TASK DETAILS:
Find every line in the records below that holds the word "arrow", and copy each one.

[Stored data]
* * * * * * *

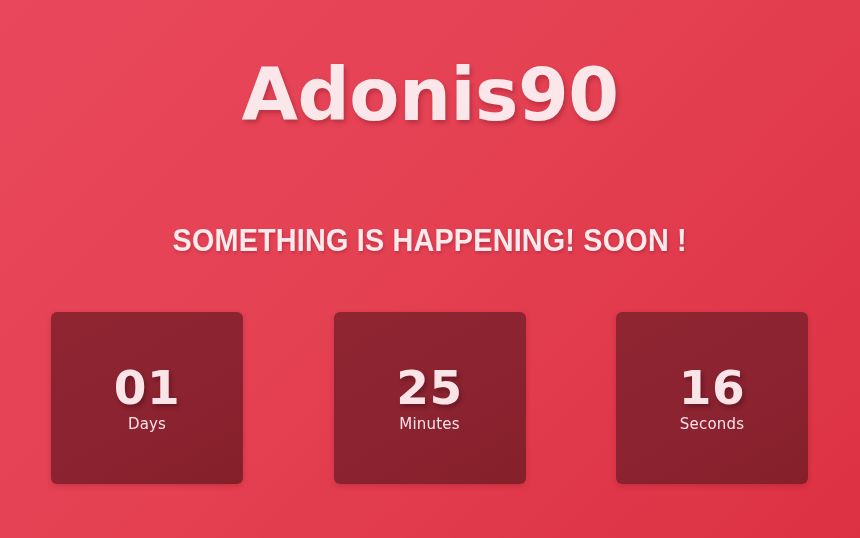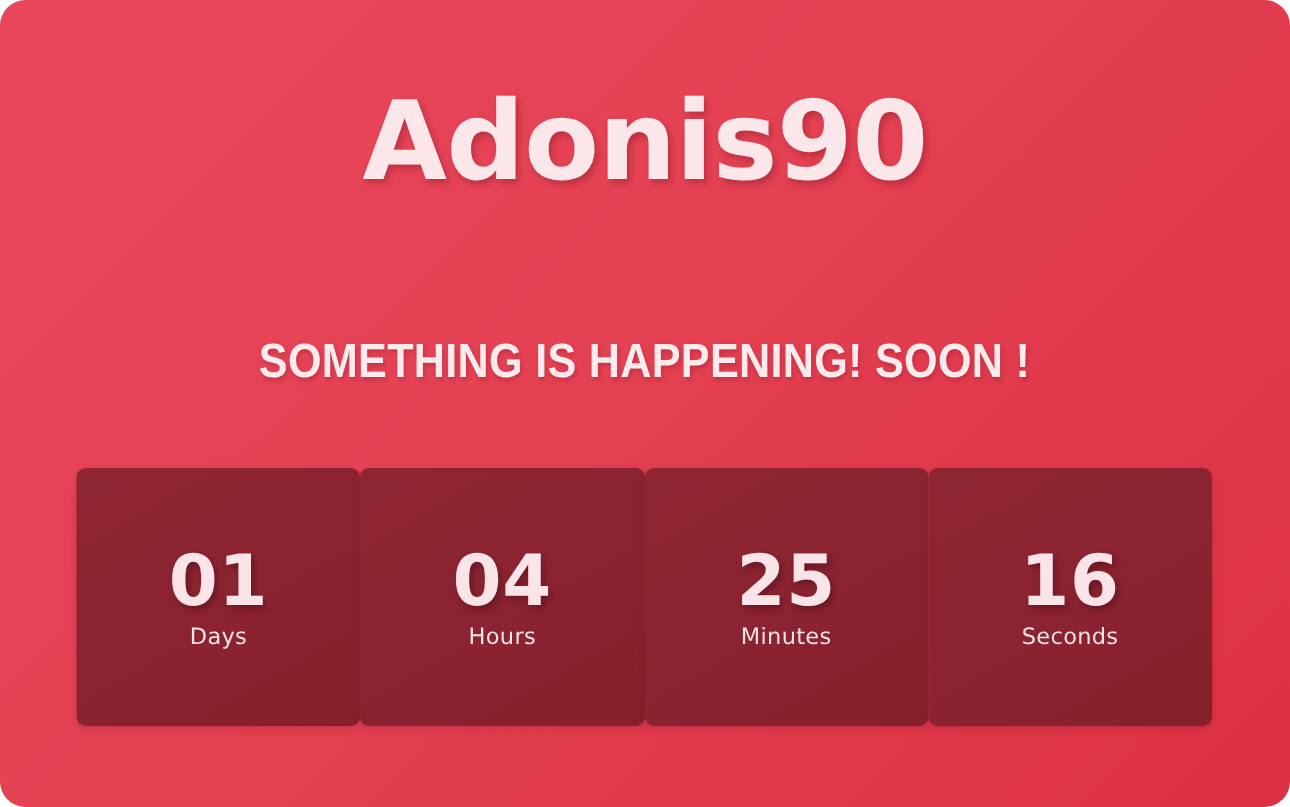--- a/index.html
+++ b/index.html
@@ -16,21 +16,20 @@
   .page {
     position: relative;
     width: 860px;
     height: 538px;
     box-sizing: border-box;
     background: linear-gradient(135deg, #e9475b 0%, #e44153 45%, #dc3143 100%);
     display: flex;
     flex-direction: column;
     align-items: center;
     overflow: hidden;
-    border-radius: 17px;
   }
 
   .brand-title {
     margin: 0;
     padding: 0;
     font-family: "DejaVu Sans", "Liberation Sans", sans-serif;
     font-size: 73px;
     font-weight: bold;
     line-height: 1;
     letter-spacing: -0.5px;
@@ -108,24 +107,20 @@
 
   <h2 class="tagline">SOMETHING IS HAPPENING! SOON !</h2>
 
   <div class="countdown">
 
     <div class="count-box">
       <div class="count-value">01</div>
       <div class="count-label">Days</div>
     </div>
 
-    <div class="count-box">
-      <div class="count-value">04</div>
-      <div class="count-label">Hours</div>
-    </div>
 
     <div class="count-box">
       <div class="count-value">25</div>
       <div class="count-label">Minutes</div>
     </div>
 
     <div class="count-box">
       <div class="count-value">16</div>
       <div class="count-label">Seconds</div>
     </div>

* * * * * * *

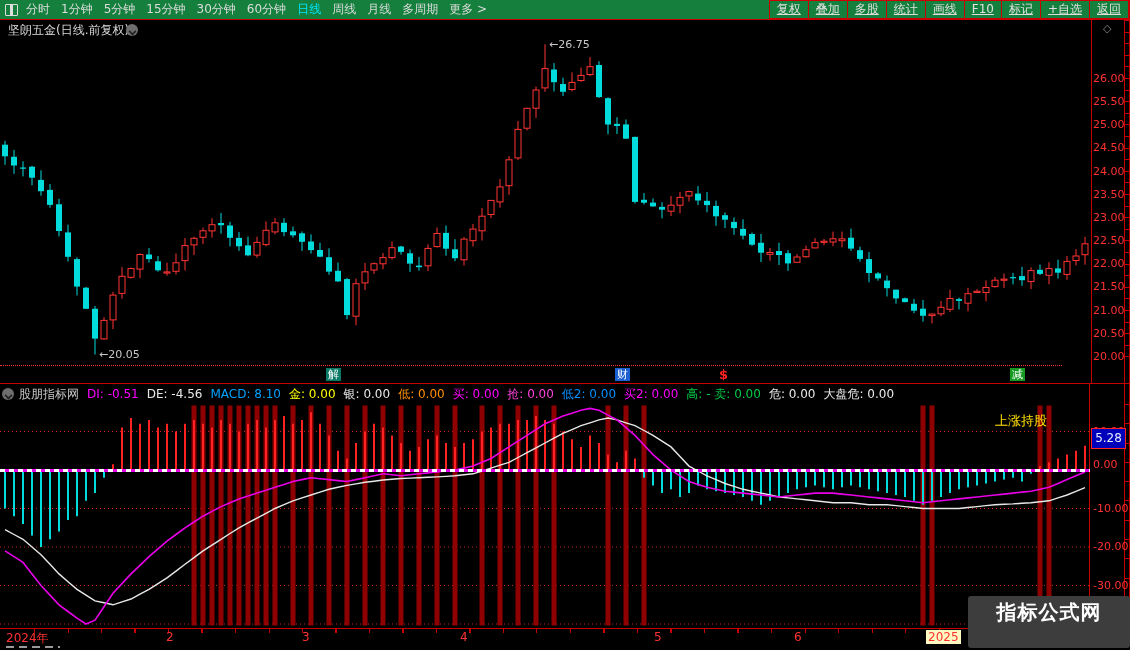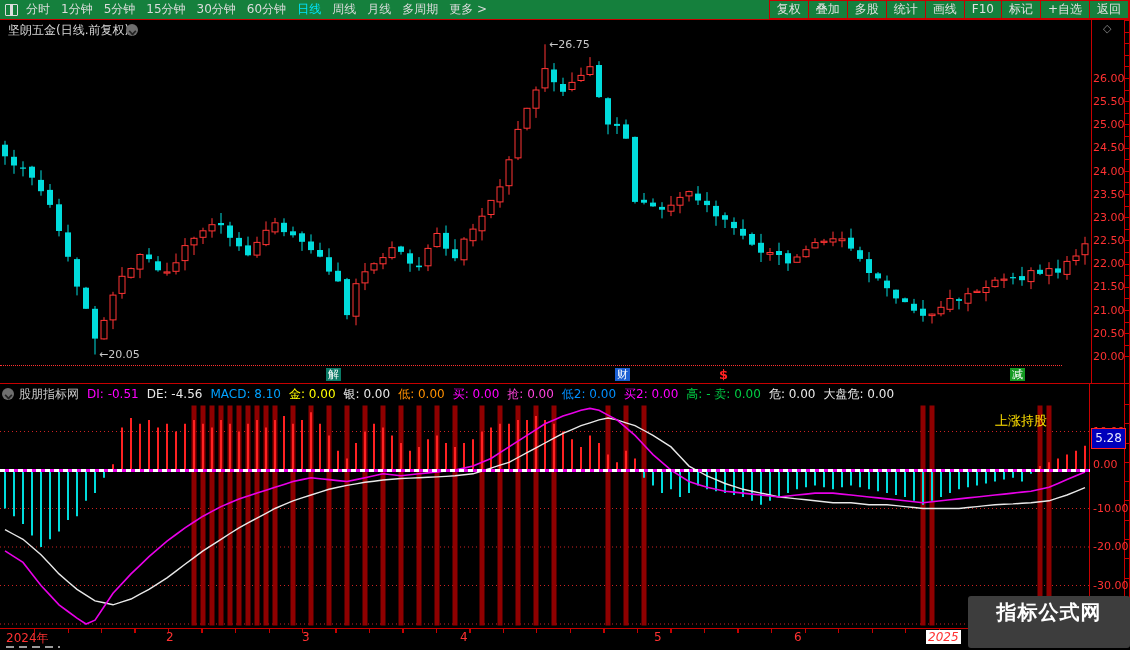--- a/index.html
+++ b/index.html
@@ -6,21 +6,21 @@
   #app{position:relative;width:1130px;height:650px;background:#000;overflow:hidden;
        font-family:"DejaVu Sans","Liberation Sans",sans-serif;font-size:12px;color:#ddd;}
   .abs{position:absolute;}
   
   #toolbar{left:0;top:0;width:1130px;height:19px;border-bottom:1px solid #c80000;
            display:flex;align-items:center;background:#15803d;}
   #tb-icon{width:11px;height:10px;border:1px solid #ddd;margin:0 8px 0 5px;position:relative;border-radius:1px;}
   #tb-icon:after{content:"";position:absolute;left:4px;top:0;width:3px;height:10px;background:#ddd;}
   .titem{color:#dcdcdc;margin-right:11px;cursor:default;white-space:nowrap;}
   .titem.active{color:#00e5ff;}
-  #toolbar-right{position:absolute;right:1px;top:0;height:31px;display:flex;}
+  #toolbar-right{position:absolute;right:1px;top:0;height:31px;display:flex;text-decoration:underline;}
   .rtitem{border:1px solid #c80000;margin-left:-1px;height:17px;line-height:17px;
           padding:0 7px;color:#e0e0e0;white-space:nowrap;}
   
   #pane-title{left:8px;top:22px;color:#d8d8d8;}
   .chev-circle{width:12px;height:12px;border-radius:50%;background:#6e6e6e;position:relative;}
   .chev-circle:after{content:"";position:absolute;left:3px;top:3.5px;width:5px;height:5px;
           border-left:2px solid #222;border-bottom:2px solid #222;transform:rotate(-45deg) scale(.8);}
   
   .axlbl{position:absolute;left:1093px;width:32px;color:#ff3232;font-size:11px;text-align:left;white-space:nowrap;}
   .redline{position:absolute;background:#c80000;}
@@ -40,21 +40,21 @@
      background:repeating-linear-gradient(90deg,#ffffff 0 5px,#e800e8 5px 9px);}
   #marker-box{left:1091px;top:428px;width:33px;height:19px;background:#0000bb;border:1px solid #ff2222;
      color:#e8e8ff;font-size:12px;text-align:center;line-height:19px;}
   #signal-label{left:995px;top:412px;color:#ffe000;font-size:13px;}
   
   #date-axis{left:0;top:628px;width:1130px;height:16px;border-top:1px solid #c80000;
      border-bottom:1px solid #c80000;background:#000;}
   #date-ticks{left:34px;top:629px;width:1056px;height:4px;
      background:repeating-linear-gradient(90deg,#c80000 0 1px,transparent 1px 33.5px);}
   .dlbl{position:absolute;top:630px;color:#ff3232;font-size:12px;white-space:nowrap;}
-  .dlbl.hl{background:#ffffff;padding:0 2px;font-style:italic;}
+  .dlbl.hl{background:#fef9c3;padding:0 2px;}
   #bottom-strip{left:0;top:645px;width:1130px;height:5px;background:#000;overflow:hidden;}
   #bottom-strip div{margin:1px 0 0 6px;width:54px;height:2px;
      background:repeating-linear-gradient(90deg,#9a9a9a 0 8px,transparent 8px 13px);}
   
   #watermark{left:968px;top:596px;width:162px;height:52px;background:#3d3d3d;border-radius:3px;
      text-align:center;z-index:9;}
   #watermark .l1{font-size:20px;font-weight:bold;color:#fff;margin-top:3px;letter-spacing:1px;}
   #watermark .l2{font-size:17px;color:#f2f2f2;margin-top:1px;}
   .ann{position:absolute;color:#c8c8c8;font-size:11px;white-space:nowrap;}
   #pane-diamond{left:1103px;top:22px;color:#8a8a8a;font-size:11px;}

* * * * * * *

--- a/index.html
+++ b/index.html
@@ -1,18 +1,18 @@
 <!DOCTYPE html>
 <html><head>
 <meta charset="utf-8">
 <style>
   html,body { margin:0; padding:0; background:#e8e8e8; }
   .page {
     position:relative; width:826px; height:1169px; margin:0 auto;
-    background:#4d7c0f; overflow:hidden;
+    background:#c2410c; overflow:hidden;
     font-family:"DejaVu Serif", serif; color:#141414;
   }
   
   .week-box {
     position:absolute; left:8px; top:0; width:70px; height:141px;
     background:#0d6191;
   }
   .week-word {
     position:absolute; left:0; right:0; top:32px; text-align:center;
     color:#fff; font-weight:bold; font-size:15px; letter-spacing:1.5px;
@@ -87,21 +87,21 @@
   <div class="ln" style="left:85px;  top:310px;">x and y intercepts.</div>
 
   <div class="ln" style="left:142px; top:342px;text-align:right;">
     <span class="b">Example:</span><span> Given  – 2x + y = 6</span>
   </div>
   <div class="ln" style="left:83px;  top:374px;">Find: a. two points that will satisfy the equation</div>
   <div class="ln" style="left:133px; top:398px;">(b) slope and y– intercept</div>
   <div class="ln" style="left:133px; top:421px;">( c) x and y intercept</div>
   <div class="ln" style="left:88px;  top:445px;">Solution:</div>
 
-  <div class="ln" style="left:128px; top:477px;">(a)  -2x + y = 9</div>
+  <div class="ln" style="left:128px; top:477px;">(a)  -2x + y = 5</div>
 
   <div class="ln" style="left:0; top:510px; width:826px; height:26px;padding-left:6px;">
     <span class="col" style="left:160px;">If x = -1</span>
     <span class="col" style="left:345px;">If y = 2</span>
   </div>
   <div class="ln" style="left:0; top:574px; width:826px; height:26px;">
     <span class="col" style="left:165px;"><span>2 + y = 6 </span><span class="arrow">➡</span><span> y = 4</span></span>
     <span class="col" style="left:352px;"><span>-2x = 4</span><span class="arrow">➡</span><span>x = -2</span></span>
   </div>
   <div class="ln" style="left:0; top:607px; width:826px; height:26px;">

* * * * * * *

TASK RESULT:
     <span class="col" style="left:165px;"><span>2 + y = 6 </span><span class="arrow">➡</span><span> y = 4</span></span>
     <span class="col" style="left:352px;"><span>-2x = 4</span><span class="arrow">➡</span><span>x = -2</span></span>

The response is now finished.